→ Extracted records
※

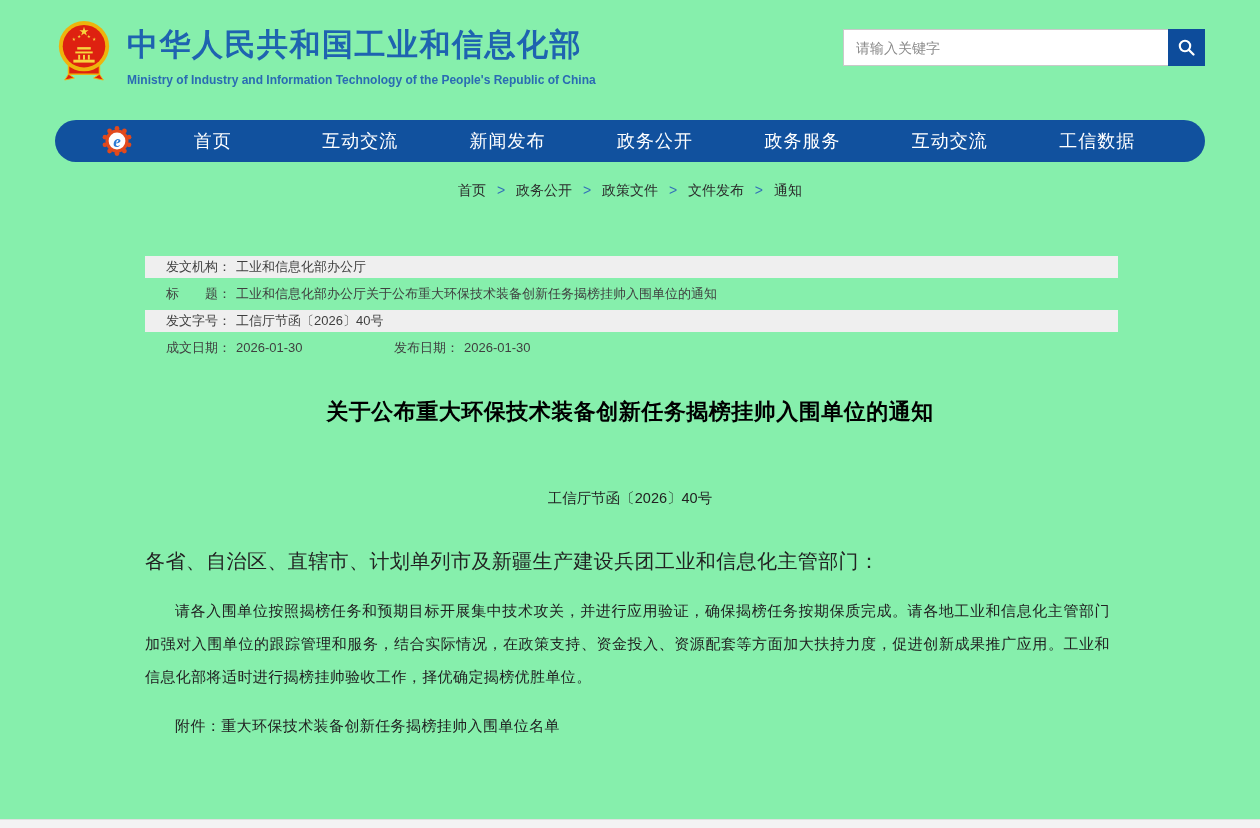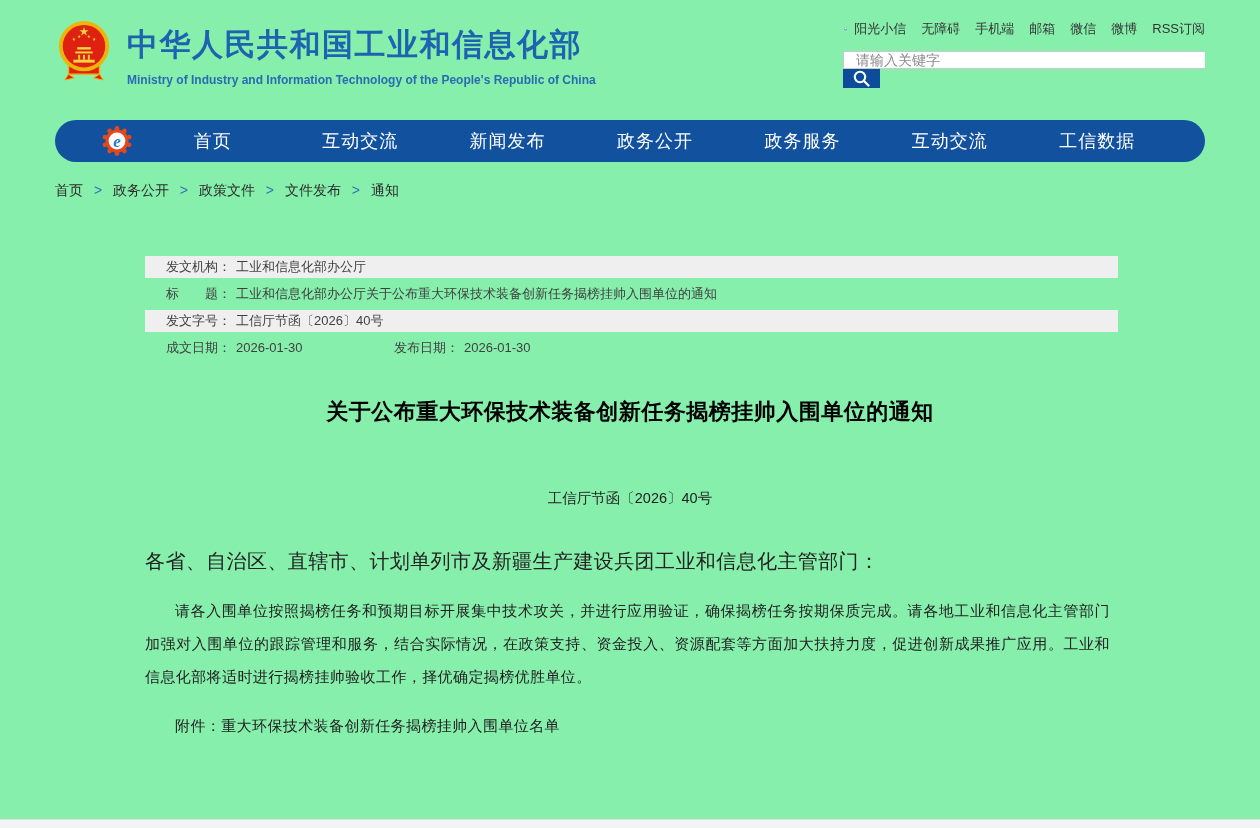--- a/index.html
+++ b/index.html
@@ -84,25 +84,6 @@
     </div>
 
     <div class="header-right">
-      <div class="utility">
-        <svg class="mascot" viewBox="0 0 18 18">
-          <circle cx="4" cy="3" r="1" fill="#f5c33b"></circle>
-          <circle cx="14" cy="3" r="1" fill="#f5c33b"></circle>
-          <circle cx="2.5" cy="8" r="0.9" fill="#f5c33b"></circle>
-          <circle cx="15.5" cy="8" r="0.9" fill="#f5c33b"></circle>
-          <circle cx="5" cy="15" r="0.9" fill="#f5c33b"></circle>
-          <circle cx="13" cy="15" r="0.9" fill="#f5c33b"></circle>
-          <ellipse cx="9" cy="9" rx="4.5" ry="5.5" fill="#6a9be0"></ellipse>
-          <ellipse cx="9" cy="7.5" rx="3" ry="2.4" fill="#eef4fd"></ellipse>
-        </svg>
-        <a>阳光小信</a>
-        <a>无障碍</a>
-        <a>手机端</a>
-        <a>邮箱</a>
-        <a>微信</a>
-        <a>微博</a>
-        <a>RSS订阅</a>
-      </div>
       <div class="search-bar">
         <input class="search-input" type="text" placeholder="请输入关键字" style="">
         <button class="search-btn">

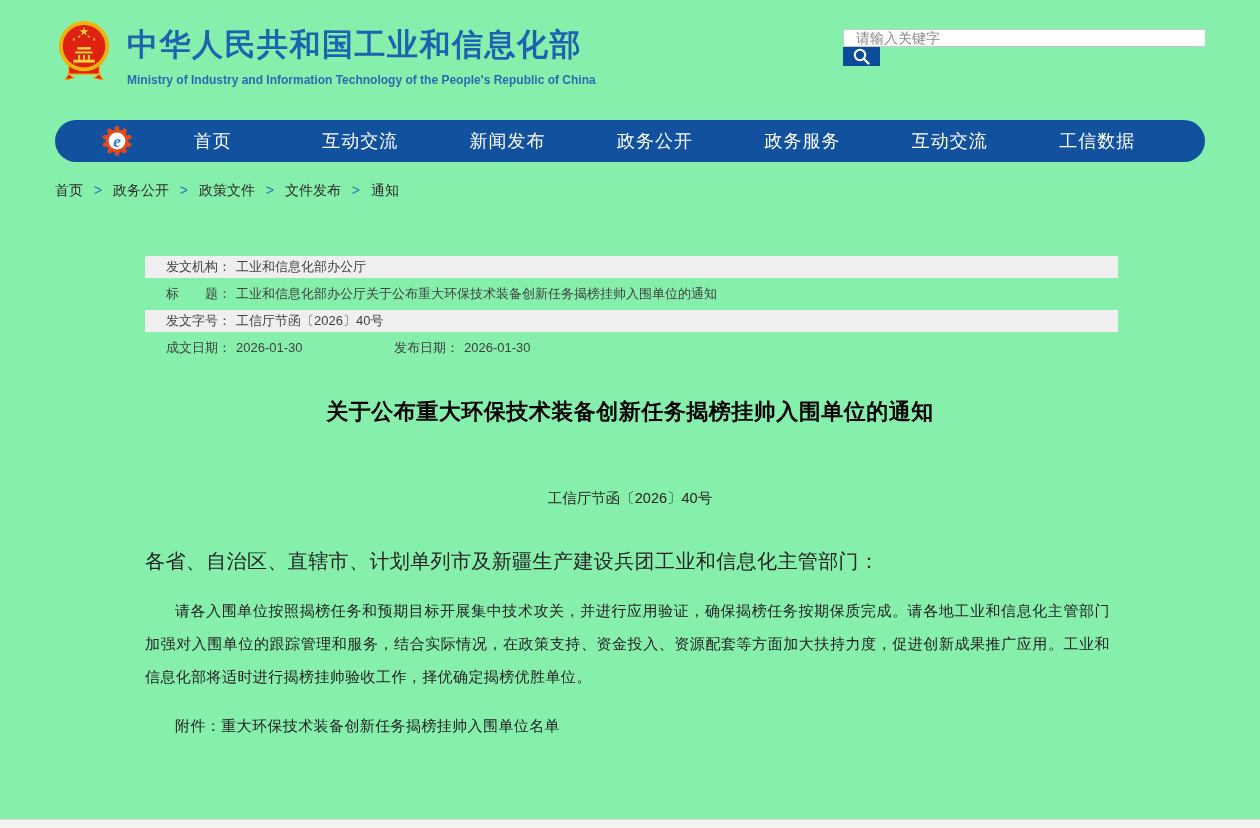--- a/index.html
+++ b/index.html
@@ -19,7 +19,7 @@
   .utility { display:flex; justify-content:flex-end; align-items:center; gap:15px; font-size:13px; color:#333; height:22px; }
   .utility a { color:#333; text-decoration:none; white-space:nowrap; cursor:pointer; }
   .mascot { width:18px; height:18px; margin-right:-9px; }
-  .search-bar { margin-top:11px; display:flex; height:37px; width:362px;flex-direction:column; }
+  .search-bar { margin-top:11px; display:flex; height:37px; width:362px; }
   .search-input { flex:1; border:1px solid #c9c9c9; border-right:none; padding:0 12px; font-size:14px; color:#333; outline:none; font-family:inherit; }
   .search-input::placeholder { color:#8a8a8a; }
   .search-btn { width:37px; height:37px; background:#0d4c9b; border:none; display:flex; align-items:center; justify-content:center; cursor:pointer; }

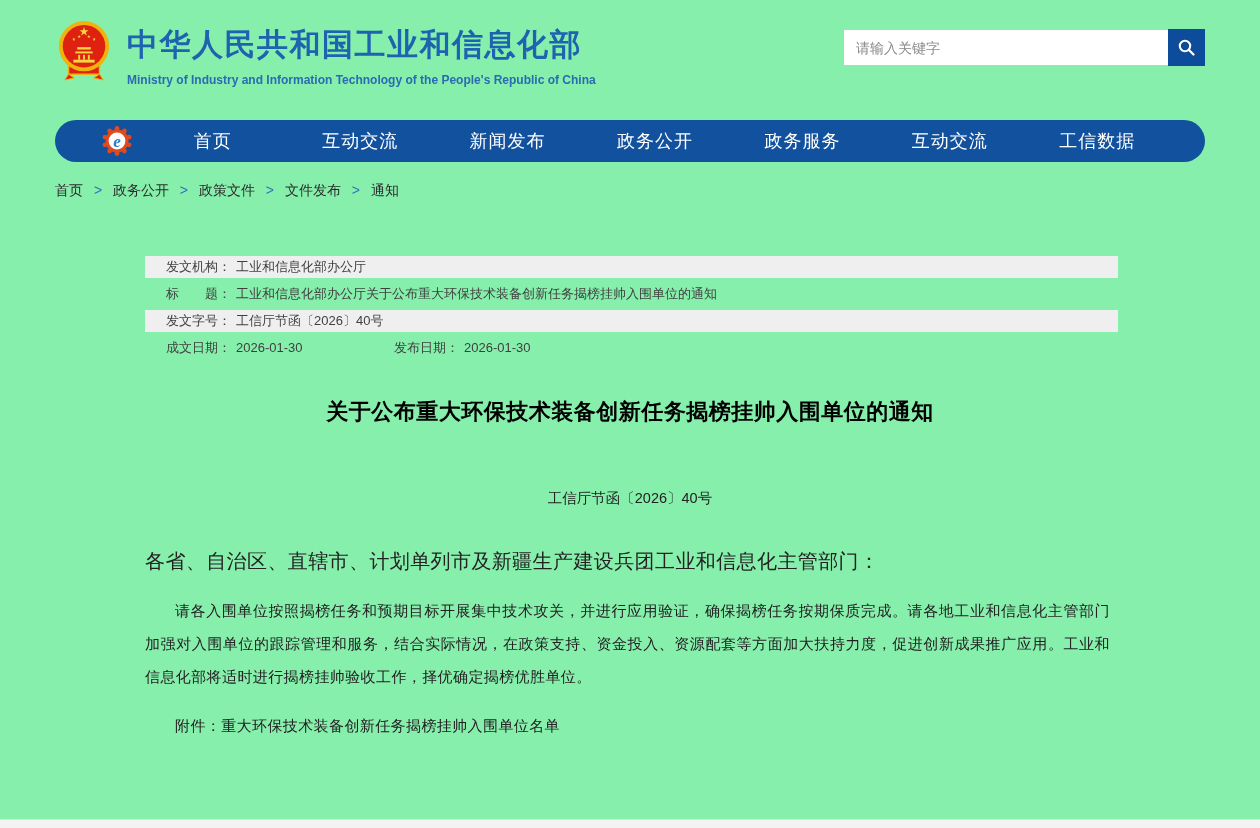--- a/index.html
+++ b/index.html
@@ -30,7 +30,7 @@
   .nav-item { flex:1; text-align:center; color:#fff; font-size:18px; text-decoration:none; letter-spacing:1px; cursor:pointer; white-space:nowrap; }
 
   
-  .breadcrumb { margin:20px 55px 0; font-size:14px; color:#2b2b2b; height:17px; }
+  .breadcrumb { margin:20px 55px 0; font-size:14px; color:#2b2b2b; height:17px;text-align:center; }
   .crumb { color:#2b2b2b; text-decoration:none; cursor:pointer; }
   .crumb-sep { color:#3372b8; margin:0 7px; }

※

→ What this task involves
Please transcribe exactly the lines from the one containing "display:flex; justify-content:flex-end; align-items:center;" through the last line of the records above, both included, and leave out every picture.

→ Exercise answer
   .utility { display:flex; justify-content:flex-end; align-items:center; gap:15px; font-size:13px; color:#333; height:22px; }
   .utility a { color:#333; text-decoration:none; white-space:nowrap; cursor:pointer; }
   .mascot { width:18px; height:18px; margin-right:-9px; }
-  .search-bar { margin-top:11px; display:flex; height:37px; width:362px;flex-direction:column; }
+  .search-bar { margin-top:11px; display:flex; height:37px; width:362px; }
   .search-input { flex:1; border:1px solid #c9c9c9; border-right:none; padding:0 12px; font-size:14px; color:#333; outline:none; font-family:inherit; }
   .search-input::placeholder { color:#8a8a8a; }
   .search-btn { width:37px; height:37px; background:#0d4c9b; border:none; display:flex; align-items:center; justify-content:center; cursor:pointer; }

--- a/index.html
+++ b/index.html
@@ -30,7 +30,7 @@
   .nav-item { flex:1; text-align:center; color:#fff; font-size:18px; text-decoration:none; letter-spacing:1px; cursor:pointer; white-space:nowrap; }
 
   
-  .breadcrumb { margin:20px 55px 0; font-size:14px; color:#2b2b2b; height:17px; }
+  .breadcrumb { margin:20px 55px 0; font-size:14px; color:#2b2b2b; height:17px;text-align:center; }
   .crumb { color:#2b2b2b; text-decoration:none; cursor:pointer; }
   .crumb-sep { color:#3372b8; margin:0 7px; }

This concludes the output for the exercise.